Notice that the number 123456789 is a 9-digit number consisting exactly the numbers from 1 to 9, with no duplication. Double it we will obtain 246913578, which happens to be another 9-digit number consisting exactly the numbers from 1 to 9, only in a different permutation. Check to see the result if we double it again!
Now you are suppose to check if there are more numbers with this property. That is, double a given number with k digits, you are to tell if the resulting number consists of only a permutation of the digits in the original number.
Input Specification:
Each input file contains one test case.

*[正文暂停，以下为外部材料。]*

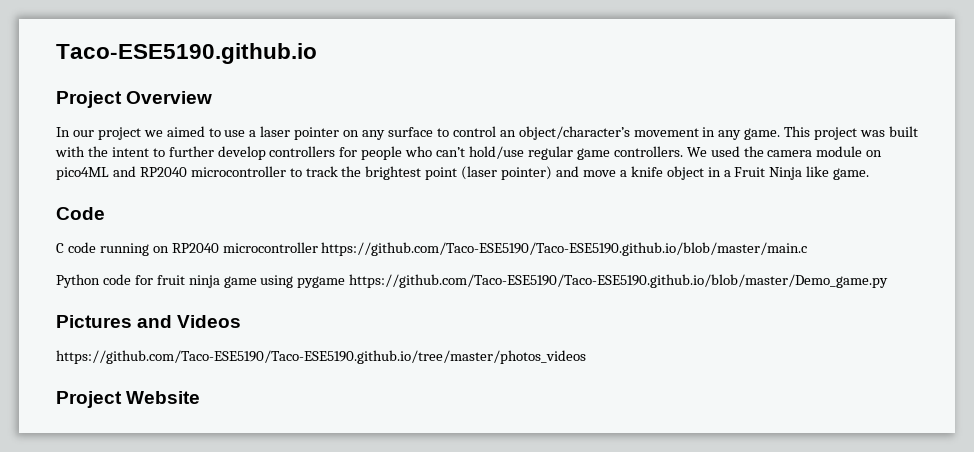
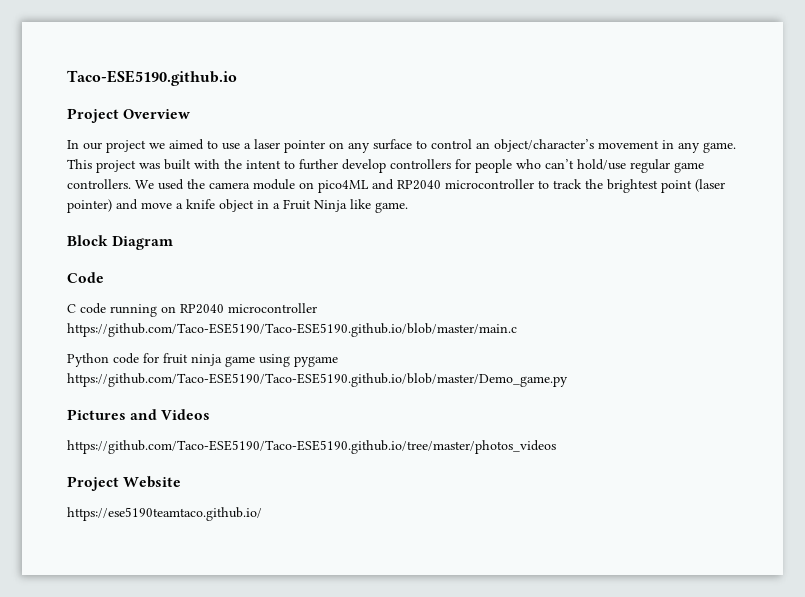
+ Block Diagram
+ https://ese5190teamtaco.github.io/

Each case contains one positive integer with no more than 20 digits.
Output Specification:
For each test case, first print in a line “Yes” if doubling the input number gives a number that consists of only a permutation of the digits in the original number, or “No” if not. Then in the next line, print the doubled number.
Sample Input:
1234567899
Sample Output:
Yes
2469135798
1、 可以考虑使用数组存储每个数字,然后比较两个数组是否相等来判断。比较数组的时候,可以先调用排序函数排序后直接比较。

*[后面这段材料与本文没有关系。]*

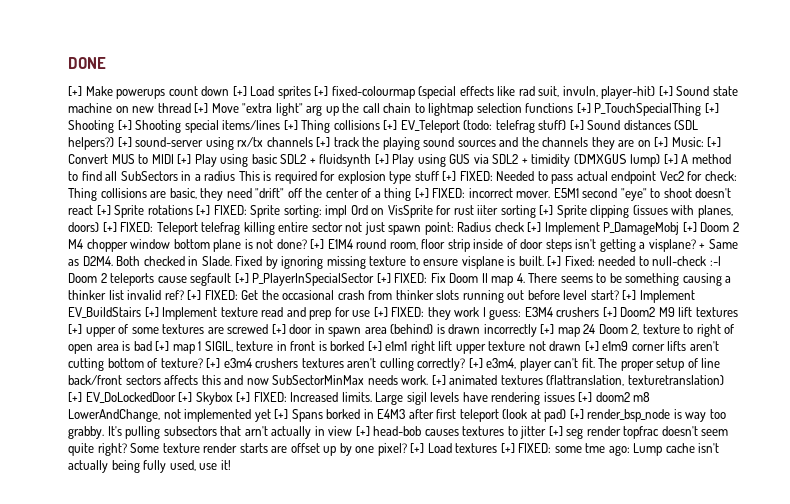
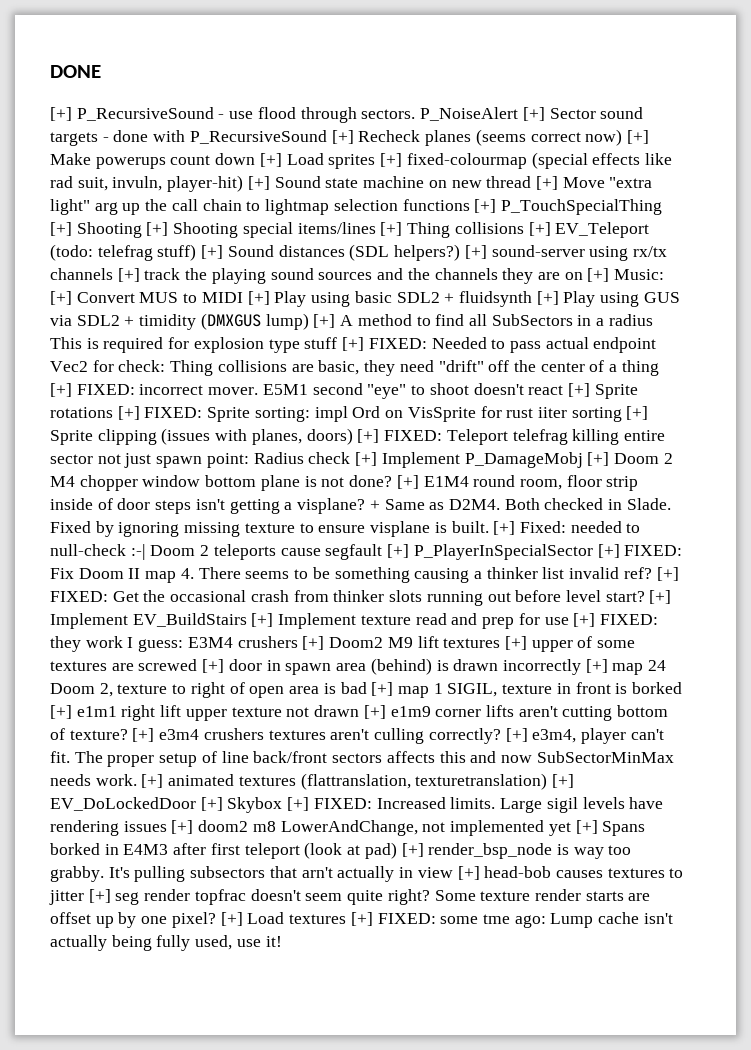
- [+] Make powerups count down [+] Load sprites [+] fixed-colourmap (special effects like rad suit, invuln, player-hit) [+] Sound state machine on new thread [+] Move "extra light" arg up the call chain to lightmap selection functions [+] P_TouchSpecialThing [+] Shooting [+] Shooting special items/lines [+] Thing collisions [+] EV_Teleport (todo: telefrag stuff) [+] Sound distances (SDL helpers?)
+ [+] P_RecursiveSound - use flood through sectors. P_NoiseAlert [+] Sector sound targets - done with P_RecursiveSound [+] Recheck planes (seems correct now) [+] Make powerups count down [+] Load sprites [+] fixed-colourmap (special effects like rad suit, invuln, player-hit) [+] Sound state machine on new thread [+] Move "extra light" arg up the call chain to lightmap selection functions [+] P_TouchSpecialThing [+] Shooting [+] Shooting special items/lines [+] Thing collisions [+] EV_Teleport (todo: telefrag stuff) [+] Sound distances (SDL helpers?)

2、 可以使用一个标记数组,数组大小为10,代表0-9十个数字,数组的内容为数字出现的次数,比较两个数组是否相等即可,这样可以免去排序的过程。
PS: 题目中说明输入的字符不超过20位,但是java中 ,最长的long也是有64位,只能表示18位数字,因此这里需要通过字符串来解决输入问题。
import java.util.Arrays;
import java.util.Scanner;
public class Main2 {
/** * @param args */
public static void main(String[] args) {
// TODO Auto-generated method stub
//读入数字并转化为数字数组
Scanner in = new Scanner(System.in);
String numsString = in.nextLine();
char[] numchar = numsString.toCharArray();
int[] num = new int[numchar.length];
for (int i = 0; i < num.length; i++) {
num[i]= Integer.parseInt(String.valueOf(numchar[i]));
}
//标记初始数字的0~9出现的次数
int[] flag = new int[10];
for(int i = 0; i<num.length;i++){
flag[num[i]]++;
}
// for (int i : num) {
// System.out.print(i+" ");
// }
//对数字乘以2
int carry = 0;
int[] num2 = new int[num.length];
for (int i = num.length-1; i >=0; i--) {
int temp = 2*num[i]+carry;
num2[i] = temp%10;
carry = temp/10;
}
//标记翻倍后的数字
int[] flag2 = new int[10];
if(num2.length>2){
for(int i = 0;i<num2.length;i++){
flag2[num2[i]]++;
}
}
//输出结果
if (Arrays.equals(flag, flag2)) {
System.out.println("Yes");
for (int i : num2) {
System.out.print(i);
}
}else {
System.out.println("No");
if (carry!=0) {
System.out.print(carry); //对于某些翻倍后有进位的情况,需要把进位值先输出
}
for (int i : num2) {
System.out.print(i);
}
}
}
}